◆ WHAT THE TASK ASKS ◆
Copy the records that follow exactly as written, but not their pictures.

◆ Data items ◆
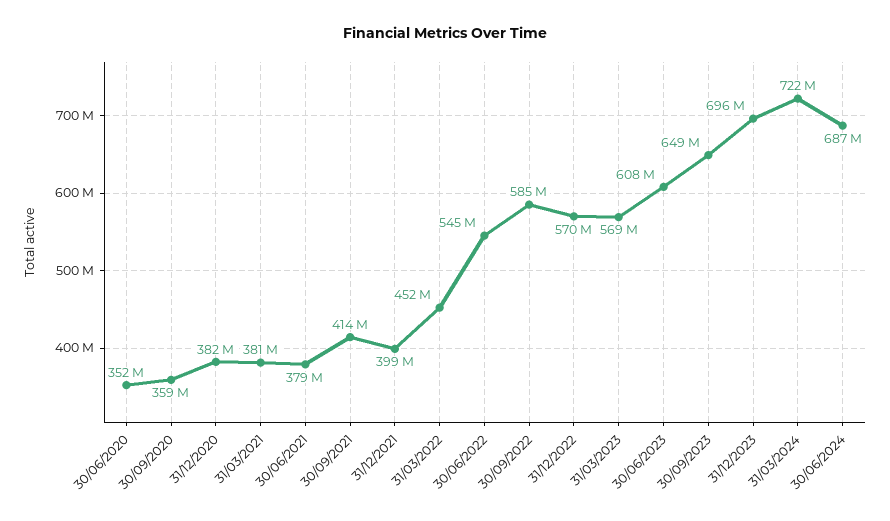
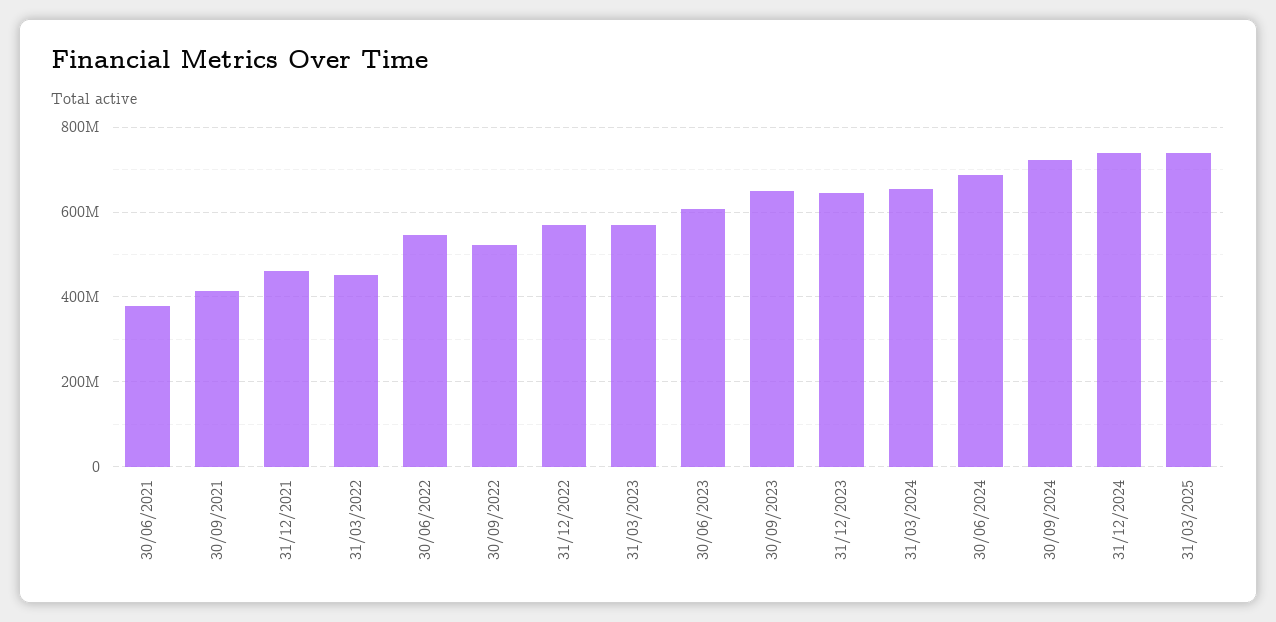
30/06/2020: 352000000 -> none
30/09/2020: 359000000 -> none
31/12/2020: 382000000 -> none
31/03/2021: 381000000 -> none
31/12/2021: 399000000 -> 460000000
30/09/2022: 585000000 -> 520000000
31/12/2023: 696000000 -> 640000000
31/03/2024: 722000000 -> 660000000
30/09/2024: none -> 720000000
31/12/2024: none -> 740000000
31/03/2025: none -> 740000000

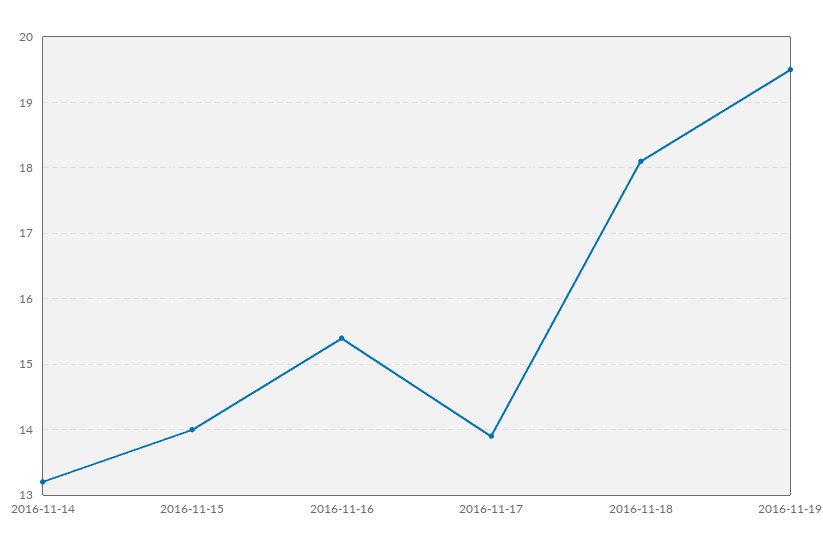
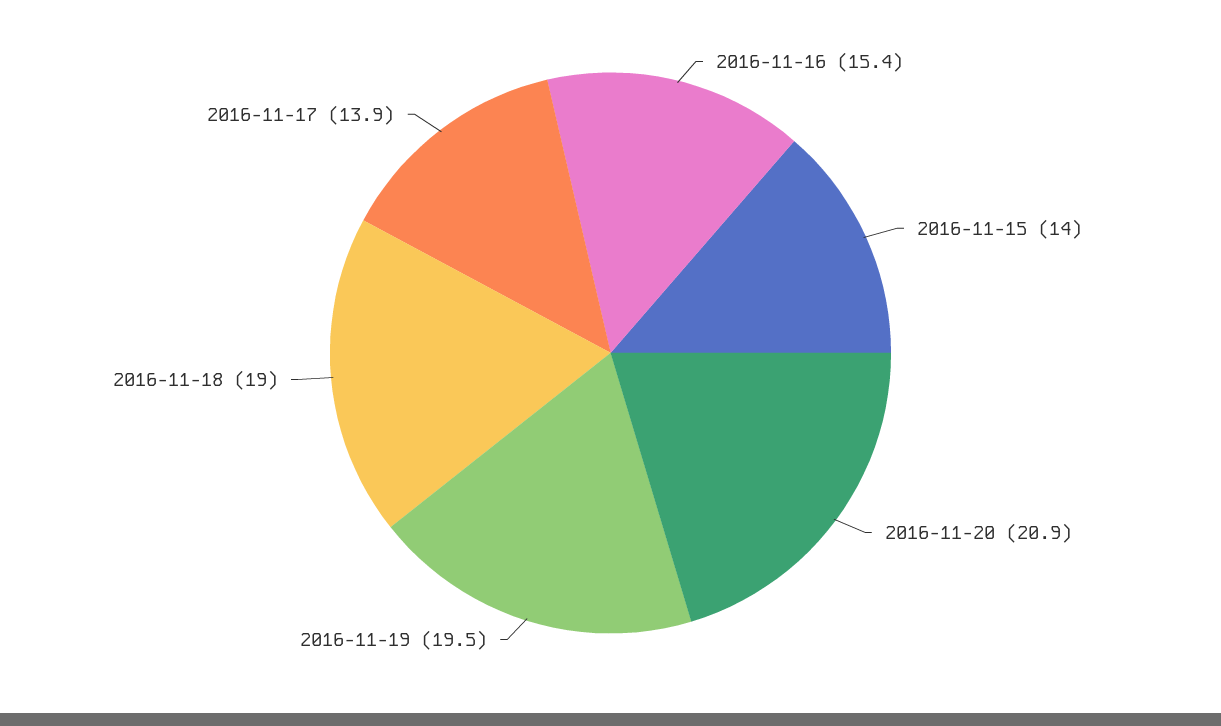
2016-11-14: 13.2 -> none
2016-11-18: 18.1 -> 19
2016-11-20: none -> 20.9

◆ OUTPUT FOR THIS EXERCISE ◆
30/06/2020: 352000000 -> none
30/09/2020: 359000000 -> none
31/12/2020: 382000000 -> none
31/03/2021: 381000000 -> none
31/12/2021: 399000000 -> 460000000
30/09/2022: 585000000 -> 520000000
31/12/2023: 696000000 -> 640000000
31/03/2024: 722000000 -> 660000000
30/09/2024: none -> 720000000
31/12/2024: none -> 740000000
31/03/2025: none -> 740000000

2016-11-14: 13.2 -> none
2016-11-18: 18.1 -> 19
2016-11-20: none -> 20.9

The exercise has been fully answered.